Pierre Rode’s name is credited as one of the great representatives of the classical French violin school along with Rodolphe Kreutzer and Pierre Baillot. This movement was initiated by the breathtaking demonstrations of technique by Giovanni Battista Viotta in the 1782-83 season in Paris, and is a milestone in the development of modern violin performance.
The extensive booklet notes for this release by Bert Hagels are an education in Rode’s career and times. As a composer he wrote extensively for his instrument, including 13 concertos, sets of variations and string quartets. The Caprices en forme d’études, first published around 1815, are his most important work for solo violin. These are of course études or studies in every sense, covering every didactic aspect of violin technique, but they have also been long recognised as being among the best études in a musical sense. They are not arranged in terms of ascending difficulty, but arranged according to the cycle of fifths, alternating between major and minor. In this way they provide a more satisfying musical experience than one might at first have expected, and with other similar tonally arranged examples such as Bach’s Well Tempered Clavier at the back of one’s mind there is a great deal to get one’s teeth into with this cycle.
The Caprices are filled with variety, both as a cycle, and within certain etudes, which can begin with an expressive slow introduction and then move on to the technically tricky fast leaps, energetic rhythmic material, contrasts of articulation, double-stopping and the like. The pieces’ frequently ritornello based structure are more often than subordinate to a sense of inventive improvisatory fantasy, and there is no sense of a procession of technical studies in the academic sense.
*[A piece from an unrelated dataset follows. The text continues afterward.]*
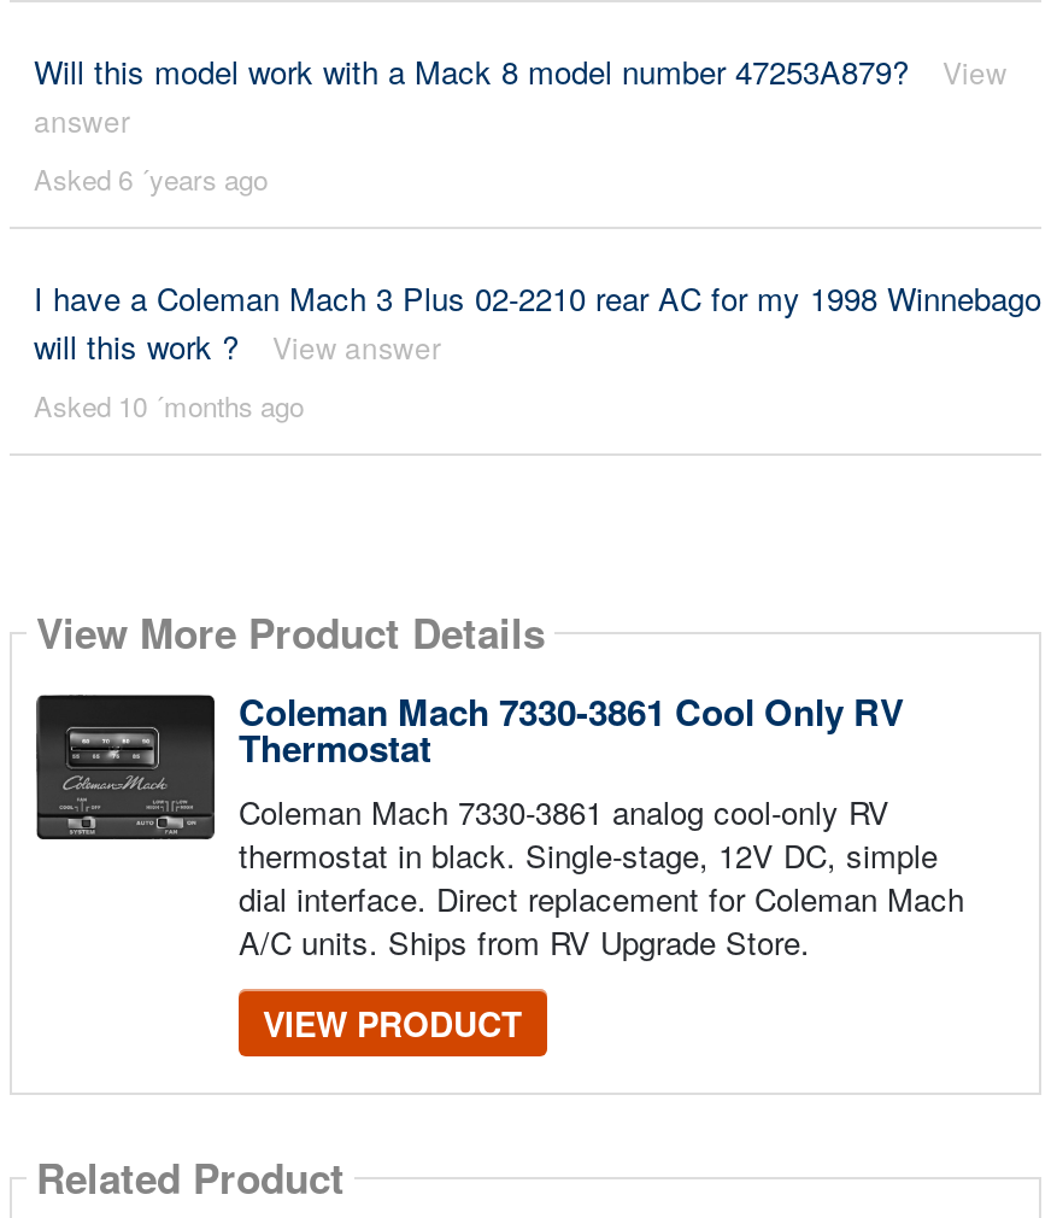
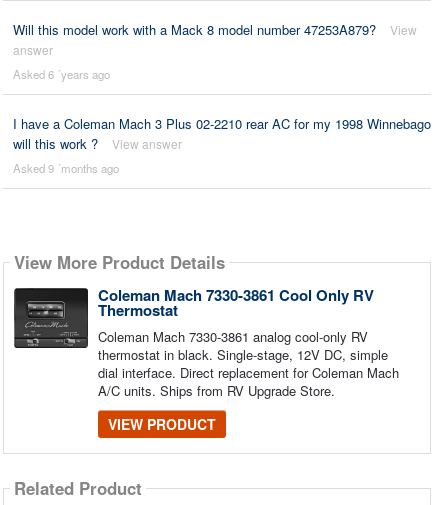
[34,385,304,423] Asked 10 ´months ago -> [13,160,119,176] Asked 9 ´months ago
There is a small amount of competition in the catalogue for these pieces, and the Naxos recording with Axel Strauss was recently examined on these pages (see review). Nick Barnard also introduces the Oscar Shumsky recording which I’ve also seen around, and has to be an interesting prospect. It’s a shame that this has been spread over two discs, reducing this release’s competitiveness in terms of price, but you’ll be glad of a short halfway break and in terms of quality there is no sense of being short-changed. Early music specialist Elizabeth Wallfisch is a remarkable performer and plays these works with a great deal of style and panache. The ‘period’ feel is present, but while vibrato is reduced it is certainly not absent, and its more sparing application at moments of expressive emphasis is a source of extra contrast. There are certainly no technical obstacles as far as she is concerned, and the 1750 Petrus Paulus de Vitor violin used is presented in a richly resonant acoustic without losing detail. Indeed, with remote-key pieces such as the Caprice No.9 and 10 you can hear rather an overdose of chiming open strings between the notes being played. Wallfisch also enjoys a certain amount of portamento, sliding between notes in certain passages. This is not overdone, and I don’t consider it beyond the realms of stylistic credibility, but some may consider this an issue. Wallfisch plays with charm and wit, and this is indeed a set of violin solos which is well worth having to go along with the more ubiquitous and exhibitionist 24 Caprices by Paganini.